Non è che segua granchè la scena musicale e le sue mode, ma se pure radio deejay si mette a passare gente come Of Monsters And Men, Mumford And Sons e in qualche rara occasione pureEdward Sharpe And The Magnetic Zeros mi vien da pensare che il folk stia vivendo una seconda gioventù, svecchiato e non più relegato alle zone rurali degli States: me ne sono convinto definitivamente ascoltando alla radio di cui sopra una specie di ibrido folk-zarro, di cui ho dimenticato subito il nome (e non me ne sento così dispiaciuto). Beh di folk si parla anche qui, ma non c’entra un cazzo con quanto scritto finora.
Paolo Novellino, in arte Laboule, su radio deejay non passerà mai. Non è che voglio portargli sfiga, è che i suoi pezzi hanno lo stesso appeal radiofonico generalista del grind o del deathcore. E’ come se nella sua musica avesse frullato insieme la psichedelia blues malata del primo Samuel Katarro, la tradizione folk di nuove incarnazioni come il benemerito A.A. Bondy (senza i suoi suoni soffusamente bizzarri però) ed il gusto per atmosfere quasi da colonna sonora di un altro compatriota dedito alle sperimentazioni self-made sotto pseudonimo, l’Andrea Faccioli meglio noto come Cabeki. Il fatto che magari non abbiate sentito nominare nessuno dei tre elencati qui sopra depone a mio sfavore per quanto riguarda il riuscire a farvi capire quello che vi potreste trovare di fronte ascoltando questo Refugio, ma se avete del tempo da perdere fate che ascoltare qualcosa di tutti questi e (spero) mi ringrazierete.

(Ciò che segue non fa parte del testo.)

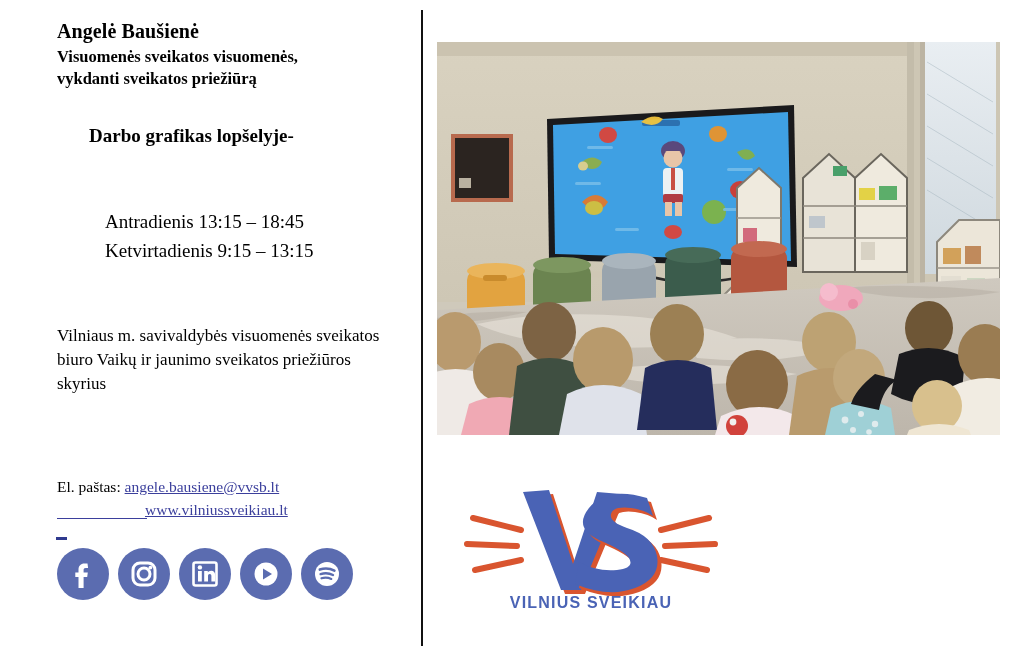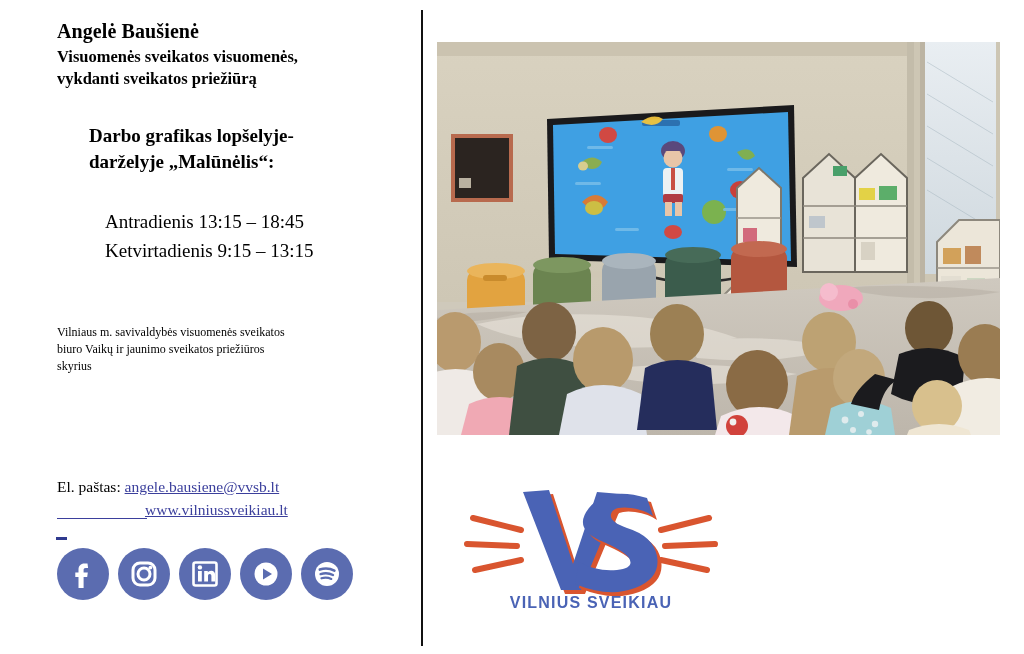--- a/index.html
+++ b/index.html
@@ -196,7 +196,6 @@
 
   <div class="schedule-heading">
     <div>Darbo grafikas lopšelyje-</div>
-    <div>darželyje „Malūnėlis“:</div>
   </div>
 
   <div class="schedule-list">

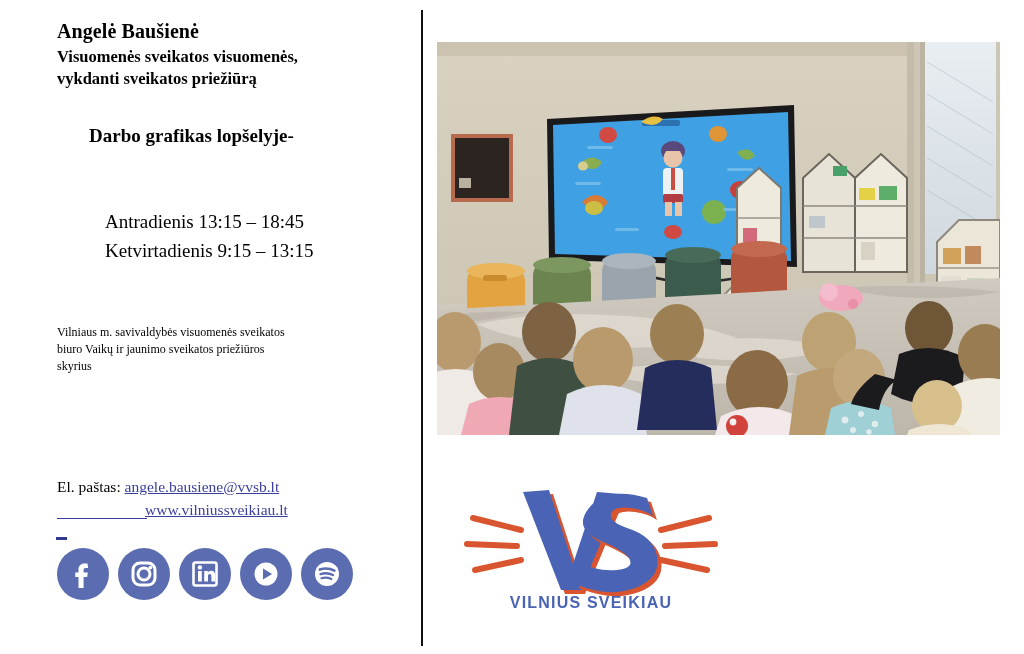--- a/index.html
+++ b/index.html
@@ -81,7 +81,7 @@
     left: 57px;
     top: 324px;
     width: 368px;
-    font-size: 12px;
+    font-size: 17px;
     line-height: 1.42;
   }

Il gioco è semplice: dividere 11 pezzi fra ballate folk-blues semplici ma suggestive, meglio se coadiuvate da una leggiadra voce femminile o da doppie voci in falsetto (“Mojo N° 22”, “Gogol”), rarefatte composizioni strumentali in cui i silenzi sono tanto importanti quanto gli arpeggi (l’iniziale “Spore” è un esempio assolutamente calzante) e, perlopiù, pezzi dove i due elementi si mischiano fra di loro e con una buona dose di psichedelia. “Simunin” ad esempio, dove l’inizio sembra promettere un tranquillo viaggio a due voci accompagnato dagli arpeggi della chitarra acustica (unica, o quasi, protagonista in tutto il disco) salvo subire la contaminazione di rumorismi orientaleggianti che portano il trip su di un altro livello. E forse è fare un torto a questo album il voler scomporre i suoi brani dal risultato generale, perchè la parola trip usata poco fa è il termine migliore per definire questa esperienza musicale, lenta ed avvolgente nelle sue atmosfere riflessive che in qualche momento portano con sé vivide immagini di enormi spazi aperti come solo le migliori colonne sonore riescono a fare (“Gatash 432”, “Bouzuki E Balene” ed il suo coretto finale splendente come un raggio di sole): con buona pace dei momenti cantati sono proprio i punti in cui la chitarra porta su di sé tutto il peso della riuscita dei brani che si sentono le cose migliori.
Non so se sono riuscito a rendere l’idea di quanto valgano, a mio parere, le capacità artistiche del progetto Laboule, ma spero almeno che le parole spese in queste poche righe bastino a spingervi ad approfondire la conoscenza musicale di un artista che ha saputo emozionarmi a lunghi tratti.